Extracted material »
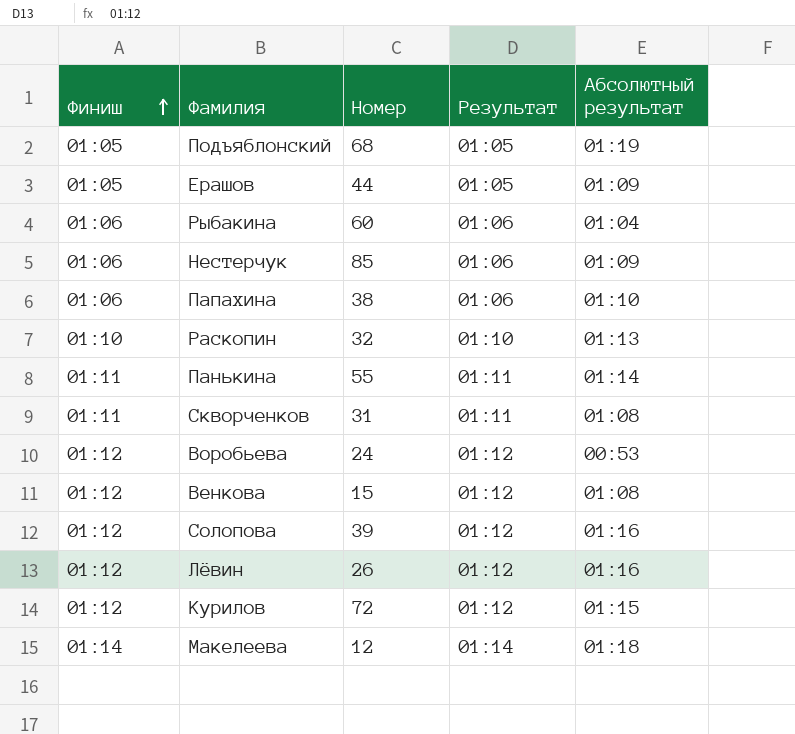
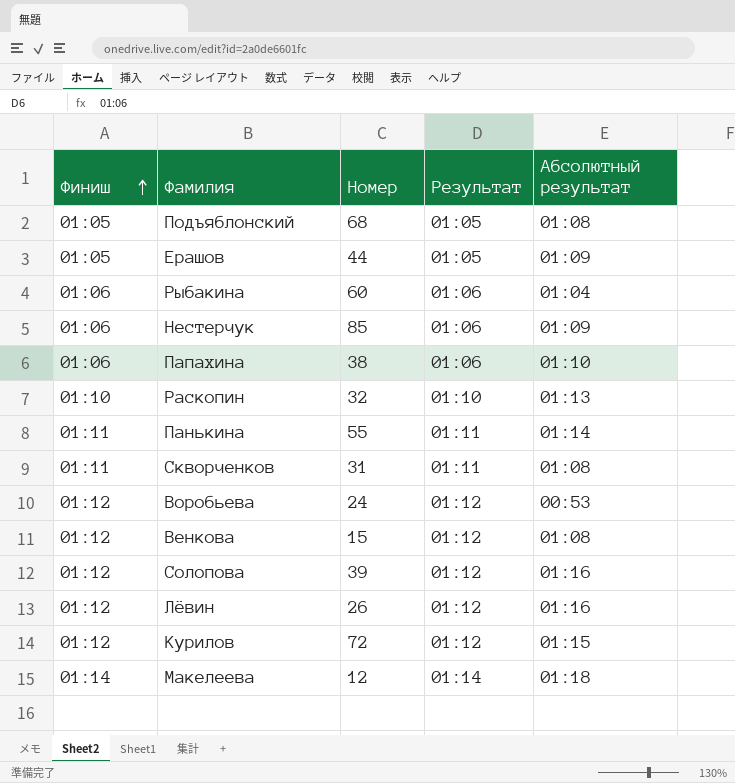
Подъяблонский | Абсолютный результат: 01:19 -> 01:08

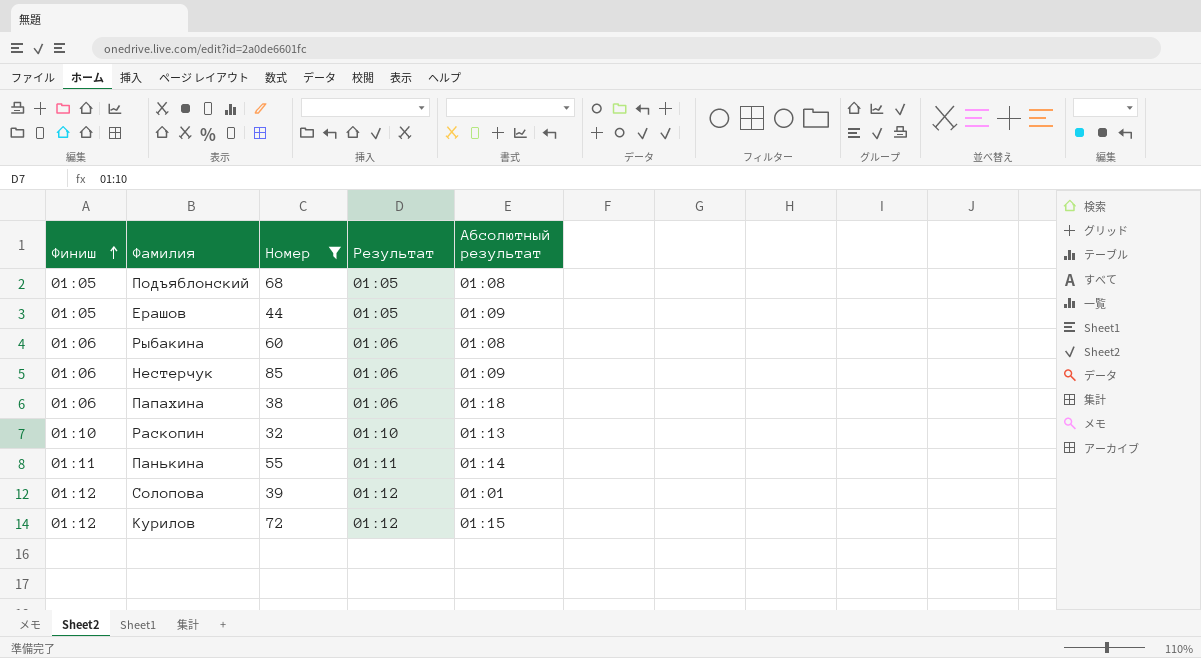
filter: none -> Номер >= 32
Рыбакина | Абсолютный результат: 01:04 -> 01:08
Папахина | Абсолютный результат: 01:10 -> 01:18
Солопова | Абсолютный результат: 01:16 -> 01:01

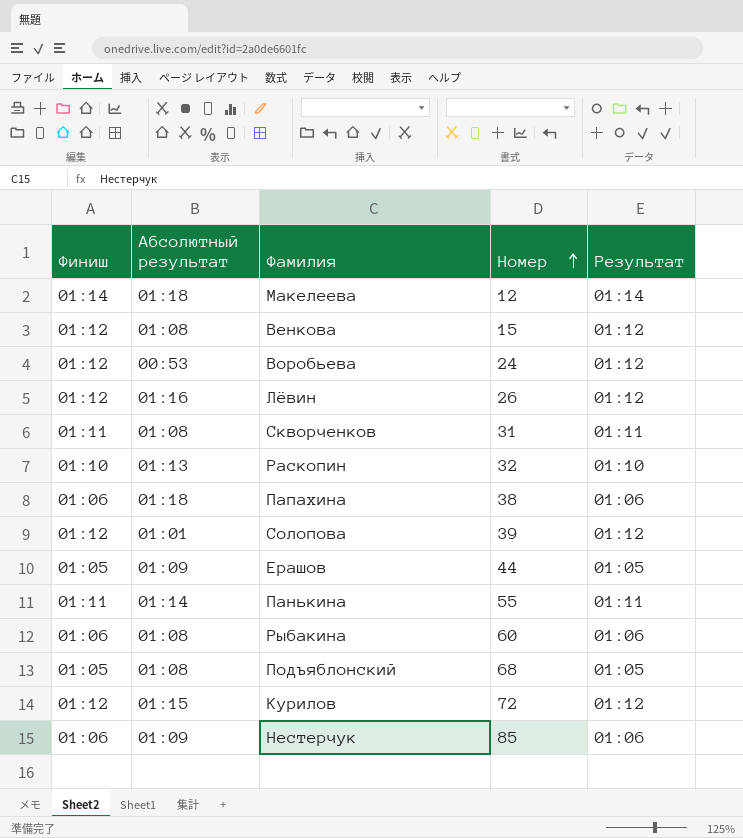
filter: Номер >= 32 -> none
row order: Финиш ascending -> Номер ascending
column Абсолютный результат | position: 5 -> 2

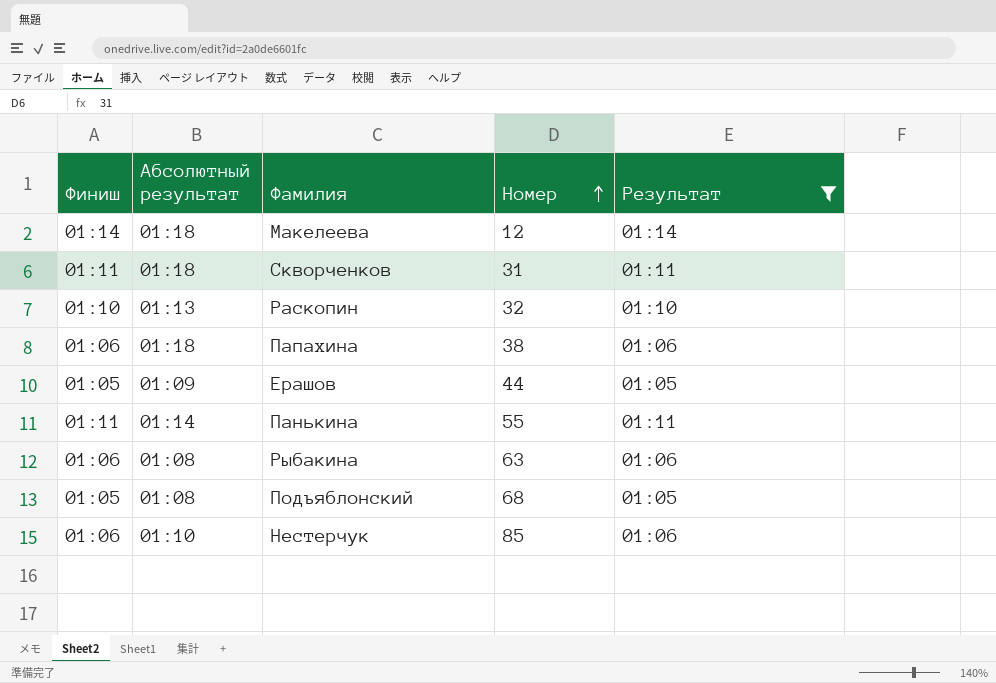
filter: none -> Результат != 01:12
Скворченков | Абсолютный результат: 01:08 -> 01:18
Рыбакина | Номер: 60 -> 63
Нестерчук | Абсолютный результат: 01:09 -> 01:10

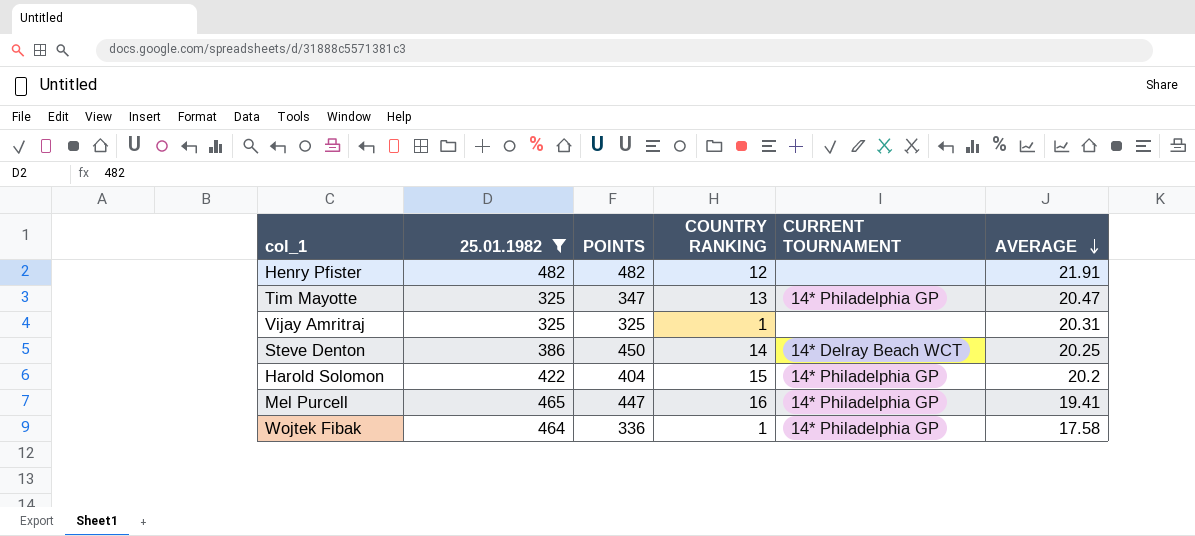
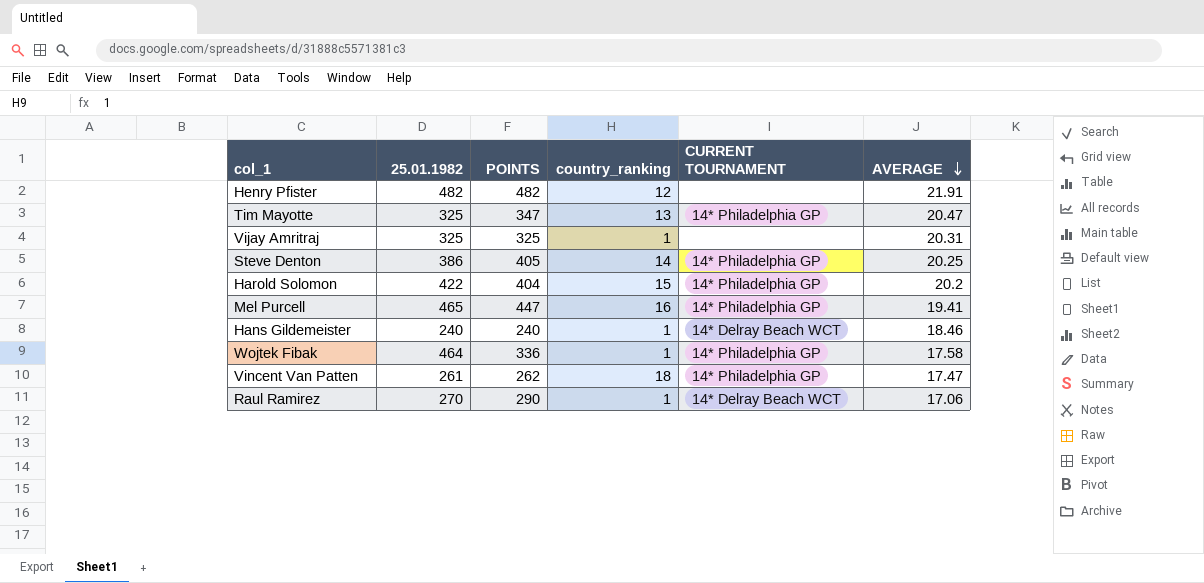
filter: 25.01.1982 >= 325 -> none
column name: COUNTRY RANKING -> country_ranking
Steve Denton | POINTS: 450 -> 405
Steve Denton | CURRENT TOURNAMENT: 14* Delray Beach WCT -> 14* Philadelphia GP

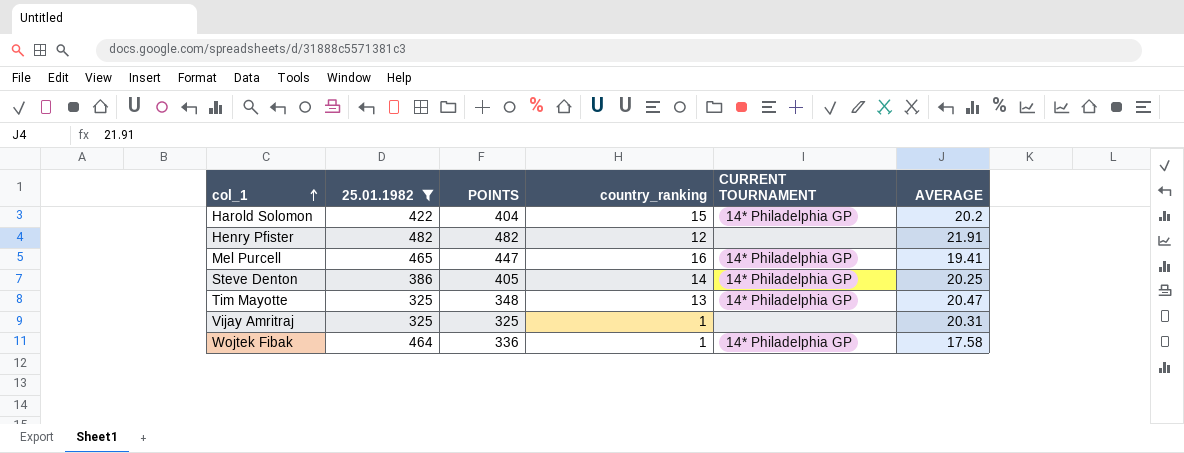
filter: none -> 25.01.1982 >= 325
row order: AVERAGE descending -> col_1 ascending
Tim Mayotte | POINTS: 347 -> 348

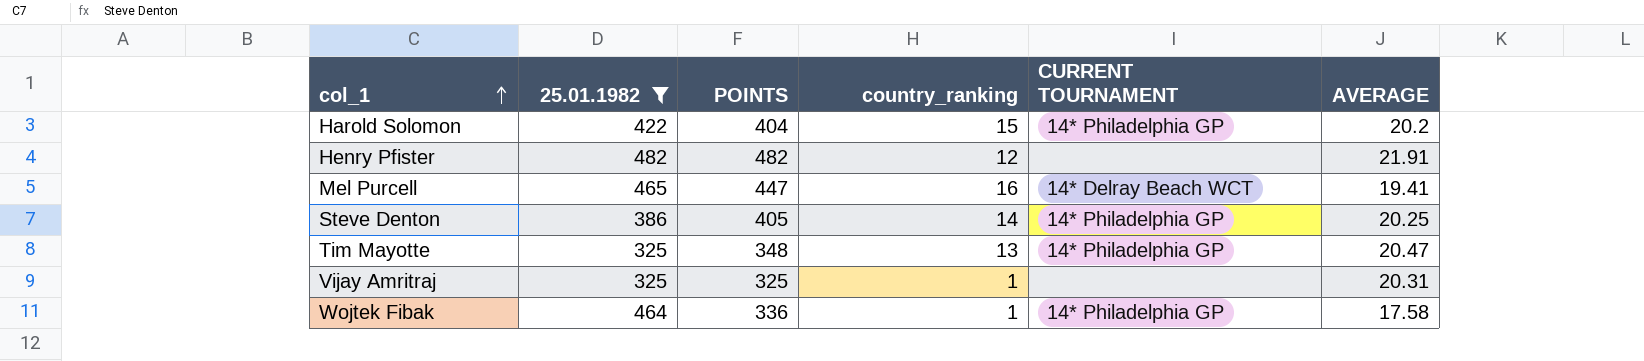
Mel Purcell | CURRENT TOURNAMENT: 14* Philadelphia GP -> 14* Delray Beach WCT

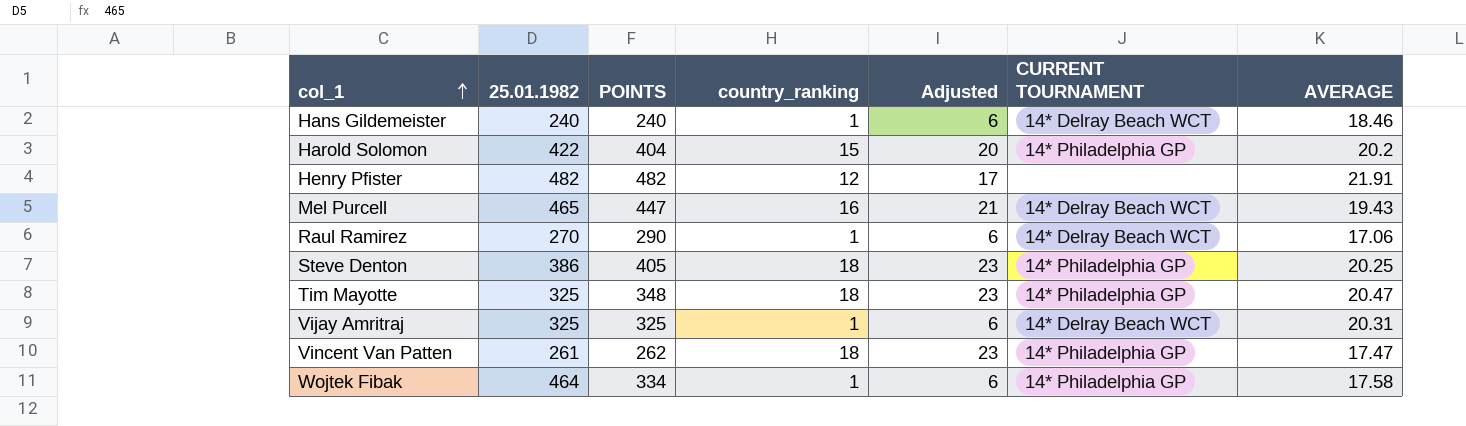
filter: 25.01.1982 >= 325 -> none
column Adjusted | formula: none -> [country_ranking] + 5
Mel Purcell | AVERAGE: 19.41 -> 19.43
Steve Denton | country_ranking: 14 -> 18
Tim Mayotte | country_ranking: 13 -> 18
Vijay Amritraj | CURRENT TOURNAMENT: none -> 14* Delray Beach WCT
Wojtek Fibak | POINTS: 336 -> 334

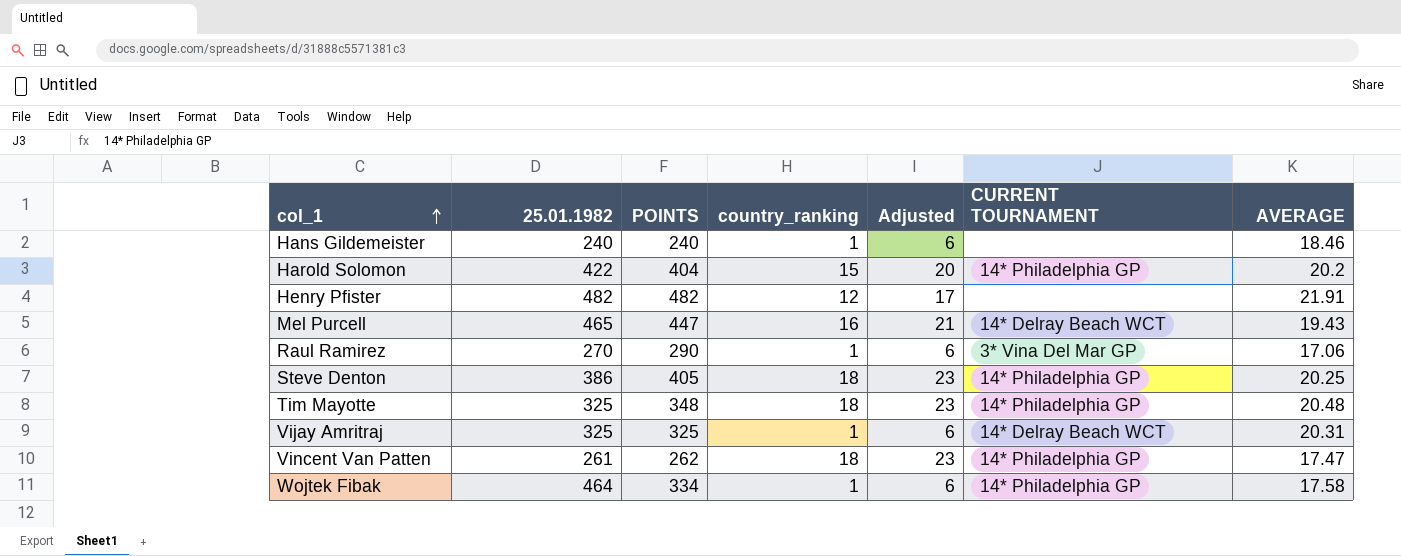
Hans Gildemeister | CURRENT TOURNAMENT: 14* Delray Beach WCT -> none
Raul Ramirez | CURRENT TOURNAMENT: 14* Delray Beach WCT -> 3* Vina Del Mar GP
Tim Mayotte | AVERAGE: 20.47 -> 20.48

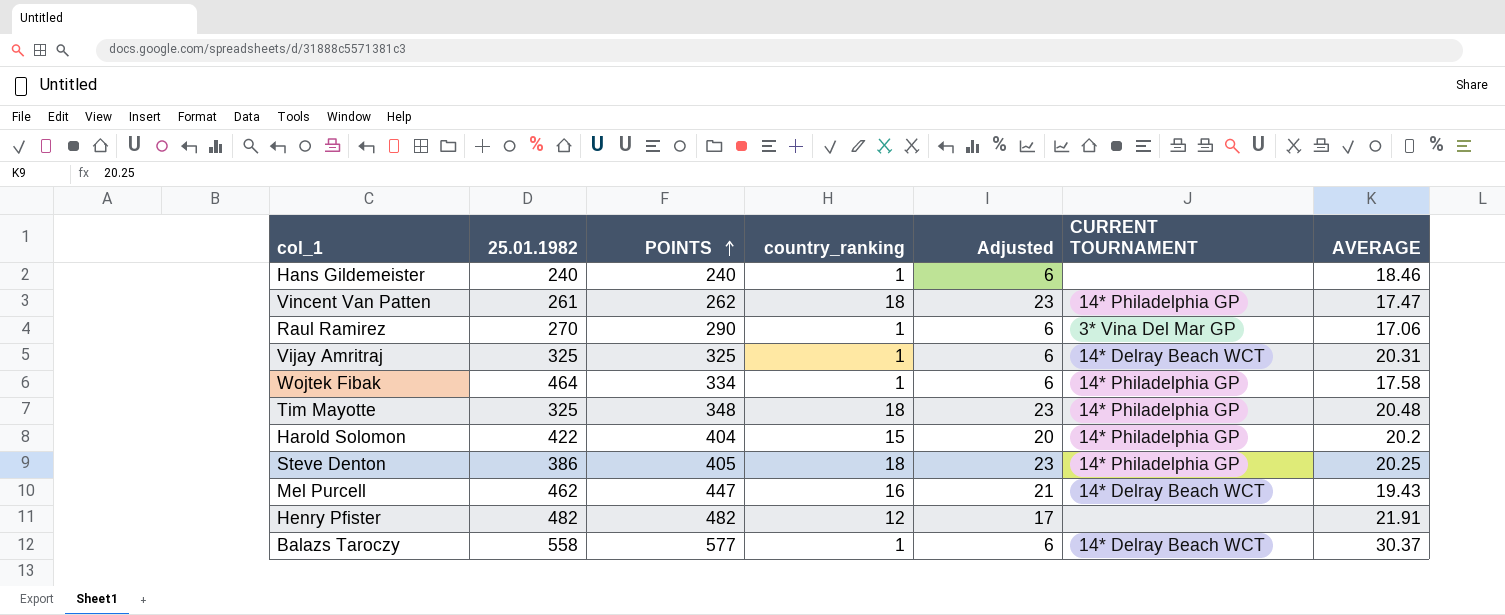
row order: col_1 ascending -> POINTS ascending
Mel Purcell | 25.01.1982: 465 -> 462
row Balazs Taroczy: none -> 558 | 577 | 1 | 6 | 14* Delray Beach WCT | 30.37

Exercise » With images left out, the data must be transcribed exactly.

Response »
Подъяблонский | Абсолютный результат: 01:19 -> 01:08

filter: none -> Номер >= 32
Рыбакина | Абсолютный результат: 01:04 -> 01:08
Папахина | Абсолютный результат: 01:10 -> 01:18
Солопова | Абсолютный результат: 01:16 -> 01:01

filter: Номер >= 32 -> none
row order: Финиш ascending -> Номер ascending
column Абсолютный результат | position: 5 -> 2

filter: none -> Результат != 01:12
Скворченков | Абсолютный результат: 01:08 -> 01:18
Рыбакина | Номер: 60 -> 63
Нестерчук | Абсолютный результат: 01:09 -> 01:10

filter: 25.01.1982 >= 325 -> none
column name: COUNTRY RANKING -> country_ranking
Steve Denton | POINTS: 450 -> 405
Steve Denton | CURRENT TOURNAMENT: 14* Delray Beach WCT -> 14* Philadelphia GP

filter: none -> 25.01.1982 >= 325
row order: AVERAGE descending -> col_1 ascending
Tim Mayotte | POINTS: 347 -> 348

Mel Purcell | CURRENT TOURNAMENT: 14* Philadelphia GP -> 14* Delray Beach WCT

filter: 25.01.1982 >= 325 -> none
column Adjusted | formula: none -> [country_ranking] + 5
Mel Purcell | AVERAGE: 19.41 -> 19.43
Steve Denton | country_ranking: 14 -> 18
Tim Mayotte | country_ranking: 13 -> 18
Vijay Amritraj | CURRENT TOURNAMENT: none -> 14* Delray Beach WCT
Wojtek Fibak | POINTS: 336 -> 334

Hans Gildemeister | CURRENT TOURNAMENT: 14* Delray Beach WCT -> none
Raul Ramirez | CURRENT TOURNAMENT: 14* Delray Beach WCT -> 3* Vina Del Mar GP
Tim Mayotte | AVERAGE: 20.47 -> 20.48

row order: col_1 ascending -> POINTS ascending
Mel Purcell | 25.01.1982: 465 -> 462
row Balazs Taroczy: none -> 558 | 577 | 1 | 6 | 14* Delray Beach WCT | 30.37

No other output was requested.